Jacob Boehme makes a deeply human connection in Blood on the Dance Floor

    1 of 2 2 of 2

      An Ilbijerri Theatre production. Presented by DanceHouse, the Talking Stick Festival, and SFU Woodward's Cultural Programs. At SFU Woodward's in the Goldcorp Centre for the Arts on Wednesday, February 6. Continues until February 9

      Australian artist Jacob Boehme mixes a lot into his new dance-theatre work, from vivid multimedia projections to contemporary dance, from poetic memoir to emotional confession. At its core, though, the show feels like a heart-to-heart with a bloke you've gotten to know incredibly well.

      Boehme's gift is in building a safe, intimate, and somehow casual-feeling space at the Fei and Milton Wong Experimental Theatre. He does this, in part, before the show begins, dressed in drag, complete with a flowy silk kimono, and circulating with the arriving crowd; in the show's prologue, in which he feigns outrage that his drag character has been given so little time by the writer (Boehme himself), he works his way through the aisles in a spotlight.

      Then the robe and the makeup come off right in front of us, and he takes to the stage for one of the show's moodier, wordless dance sequences. Mariaa Randall's choreography subtly works in the movement of traditional Aboriginal dance, which is rooted in the earth and nature. 

      Through this movement and spoken sections, Boehme tells his incredible life story, sometimes embodying other characters, sometimes confiding his deepest secrets to us. Half-Aboriginal, a descendant of the Narangga and Kaurna nations of South Australia, Boehme found out he was HIV positive at the young age of 24, and he's been living with it for almost 20 years now.

      Blood on the Dance Floor tracks the struggles he's gone through, from finding acceptance as a gay man from his own father (who knows he's "that way", but still wants a grandchild) to trying to strike up a long-lasting partnership despite his disease, to the racism he and his siblings faced as children—sometimes within their own family. In one sequence, we learn the implications of Boehme’s having inherited his mother's pale skin; in another, we hear about a gay Aboriginal friend who was disowned by his family and took his own life after acquiring HIV. Blood recurs as a rich motif—as the link to his racial identity and ancestors, as the cells that may threaten his ability to live happily ever after with a partner.

      Dorine Blaise

       

      Some of the show's most unsettling moments come when the otherwise gentle and understanding Boehme releases his pent-up rage. There's not a peep in the house when he "goes there": recounting fearlessly how he might have gotten HIV, caught up in the sexual rush of early adulthood, when doing it "raw" and nominally asking someone if they're "clean" seemed like enough in the heat of the moment. But Boehme turns the tables on viewers who dare get judgy, suddenly asking, while pointing his finger at us, "Are you clean?" Who's clean and guiltless, after all? And fuck shame.

      Heartfelt sequences like these give way to headier dance expression, most memorably in a sequence where Boehme dances in front of a screen projected with red, bubbling blood in close-up. 

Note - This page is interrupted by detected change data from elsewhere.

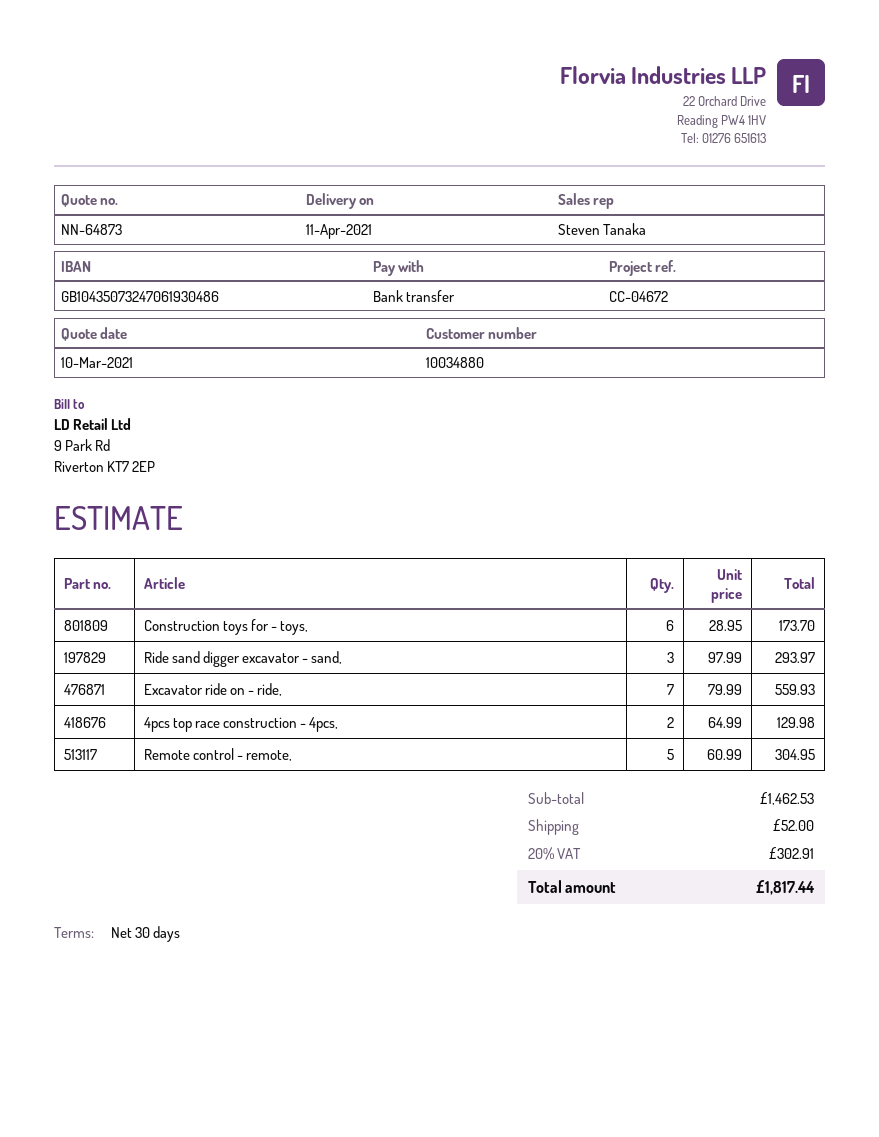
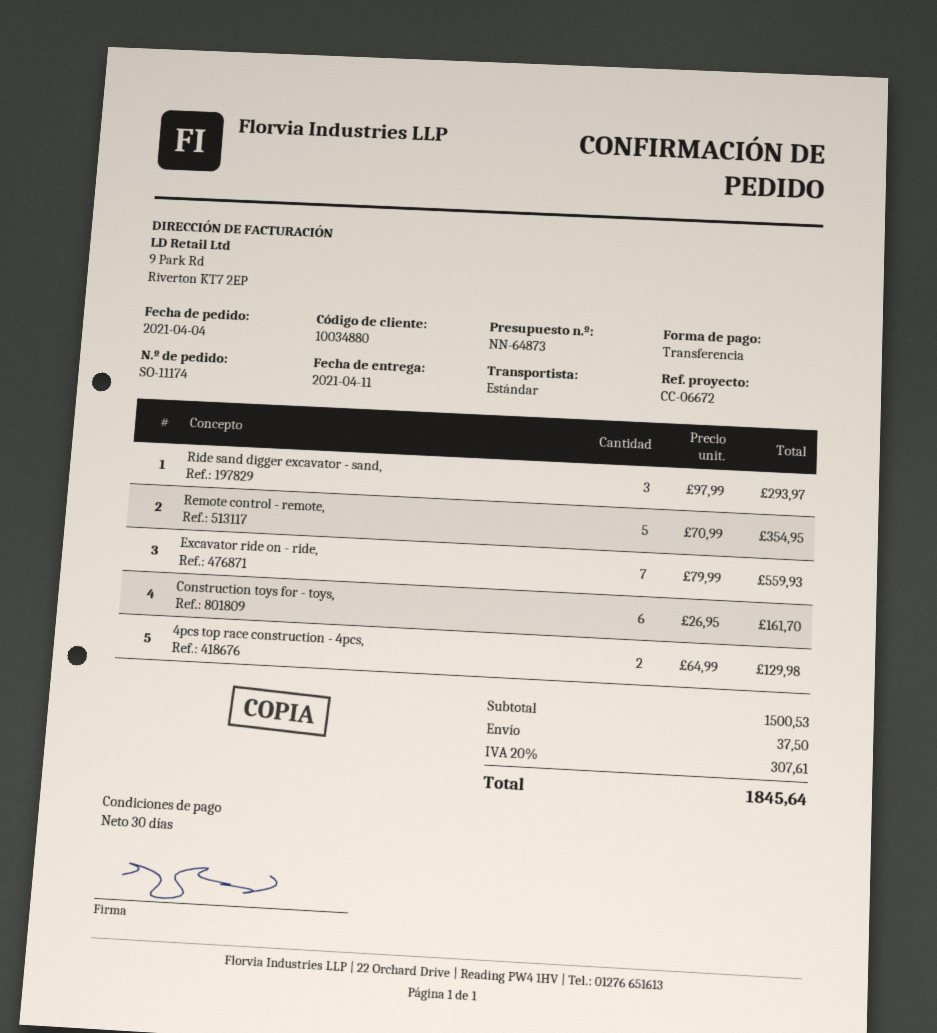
reference: CC-04672 -> CC-06672
Construction toys for - toys,: 6 x 28.95 = 173.70 -> 6 x 26.95 = 161.70
Remote control - remote,: 5 x 60.99 = 304.95 -> 5 x 70.99 = 354.95
subtotal: 1462.53 -> 1500.53
shipping: 52.00 -> 37.50
tax: 20% = 302.91 -> 20% = 307.61
total: 1817.44 -> 1845.64

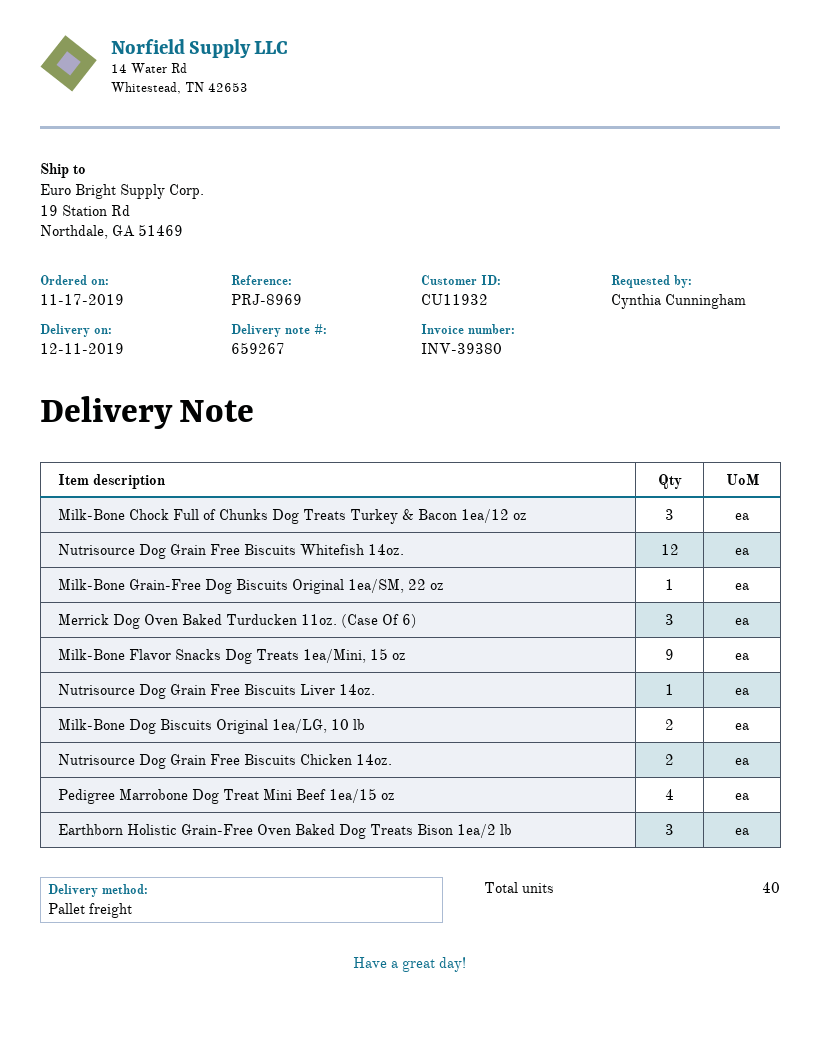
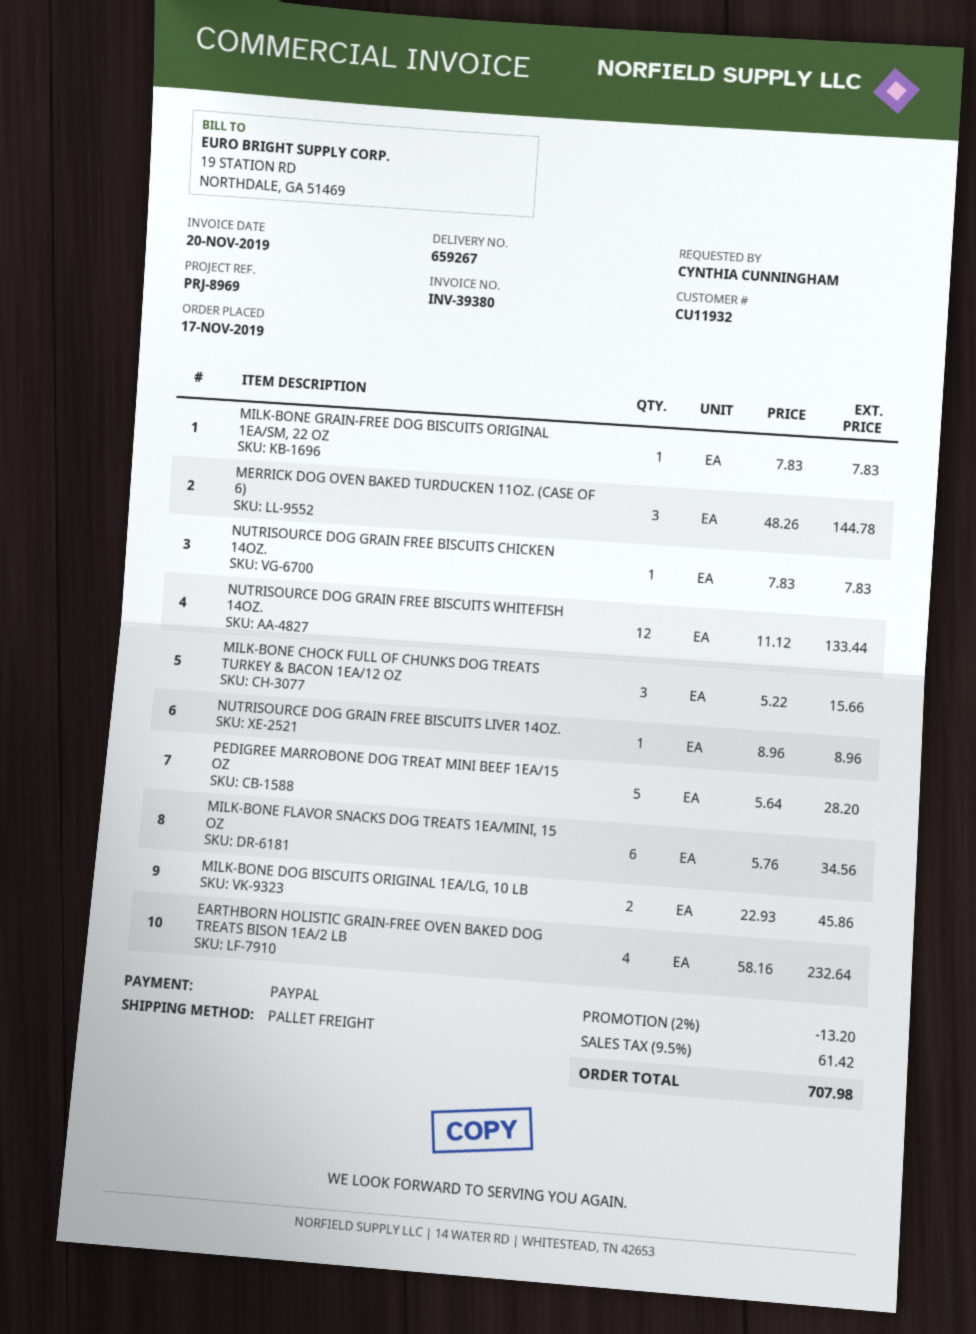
Milk-Bone Flavor Snacks Dog Treats 1ea/Mini, 15 oz: 9 -> 6
Nutrisource Dog Grain Free Biscuits Chicken 14oz.: 2 -> 1
Pedigree Marrobone Dog Treat Mini Beef 1ea/15 oz: 4 -> 5
Earthborn Holistic Grain-Free Oven Baked Dog Treats Bison 1ea/2 lb: 3 -> 4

      He lightens all of this with plenty of swear-laced, self-effacing comedy in his storytelling, including one of the funniest diatribes on the tyranny of IKEA—"the place couples go to die!"—I've ever heard.

      Boehme's deeply human story may originate from halfway around the world, and he may tell it in a warm Aussie accent, but it's a plea for love that really resonates in Vancouver, a multiracial city that's dealt with its own crises around HIV, and a place where we're only starting to reconcile with Indigenous peoples. In other words, he could be any bloke you know.